[Assigned task]
Repeat the records below exactly from the line containing "من المهارة والكفاءة" to the line containing "html: <div>المهني. أنا", taking in both of those lines. Drop the pictures.

[Material shown]
########

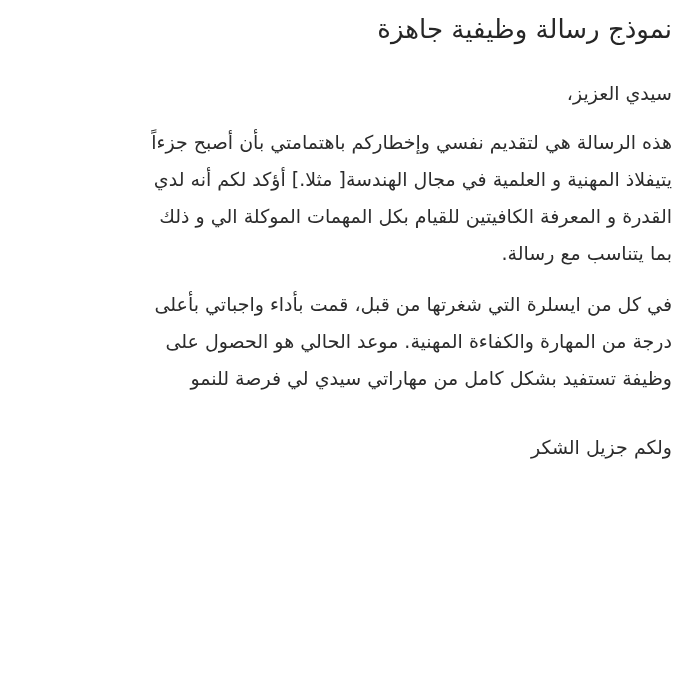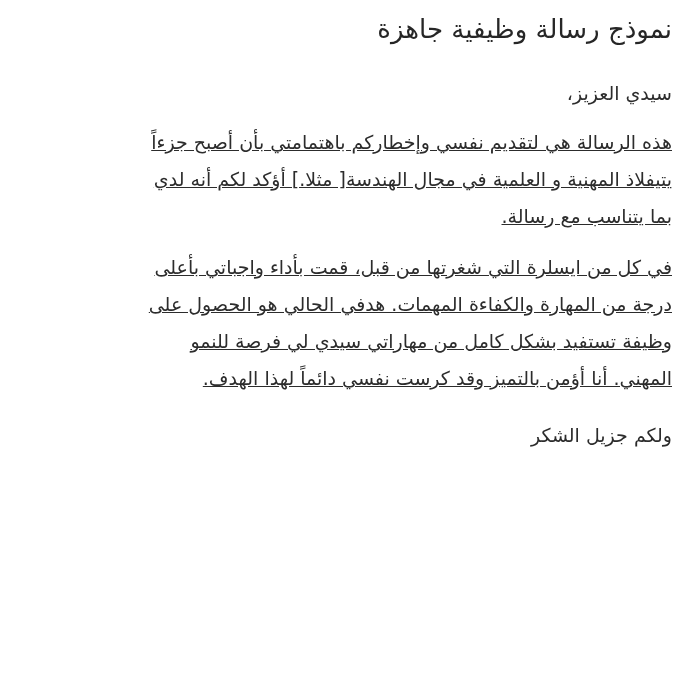"هذه الرسالة هي لتقديم نفسي" .line { text-decoration: underline -> none }
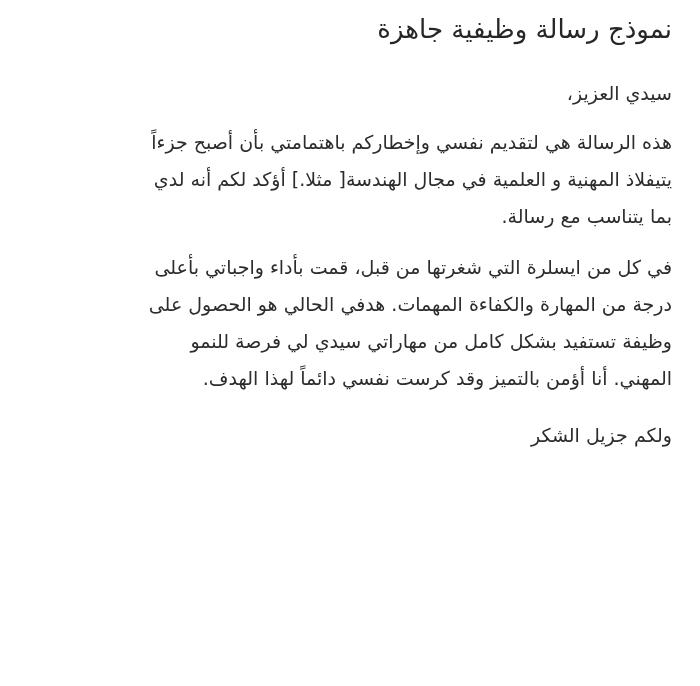"القدرة و المعرفة الكافيتين للقيام" div.line { html: none -> <div>القدرة و المعرفة الكافيتين للقيام بكل المهمات الموكلة الي و ذلك</div> }
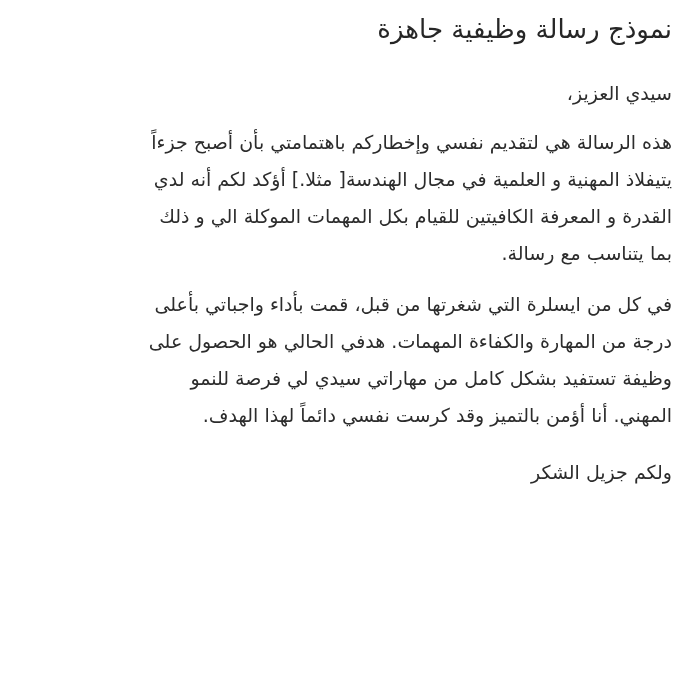"درجة من المهارة والكفاءة المهمات." div.line { text: المهمات. هدفي -> المهنية. موعد }
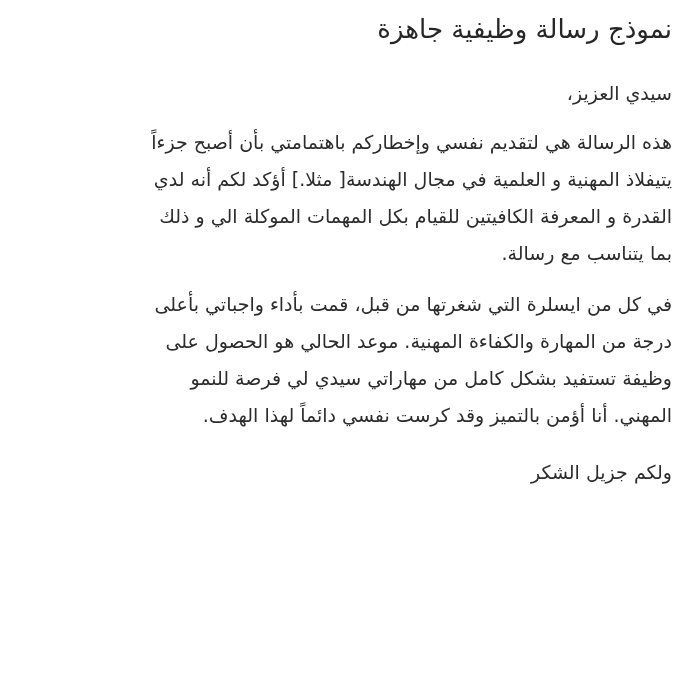"المهني. أنا أؤمن بالتميز وقد" div.line { html: <div>المهني. أنا أؤمن بالتميز وقد كرست نفسي دائماً لهذا الهدف.</div> -> none }
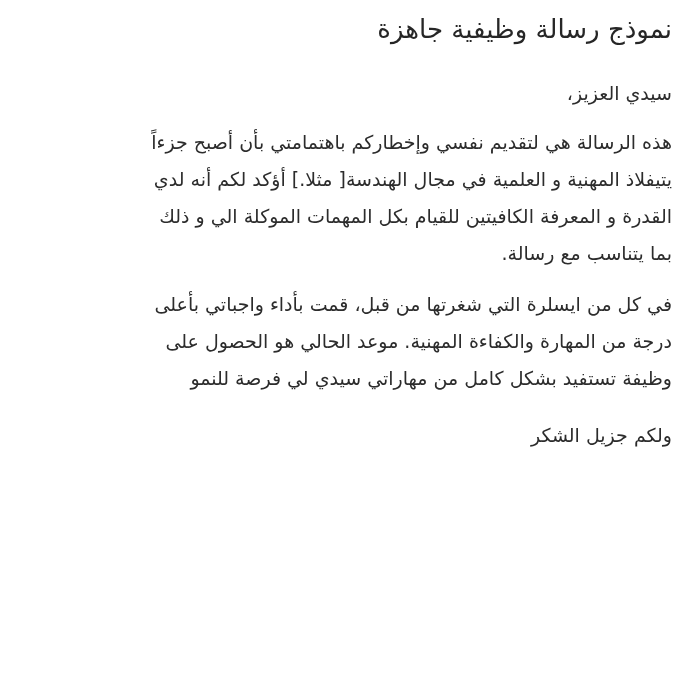"ولكم جزيل الشكر" .closing { margin: 20px 0 0 0 -> 32px 0 0 0 }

########

[Problem solution]
"درجة من المهارة والكفاءة المهمات." div.line { text: المهمات. هدفي -> المهنية. موعد }
"المهني. أنا أؤمن بالتميز وقد" div.line { html: <div>المهني. أنا أؤمن بالتميز وقد كرست نفسي دائماً لهذا الهدف.</div> -> none }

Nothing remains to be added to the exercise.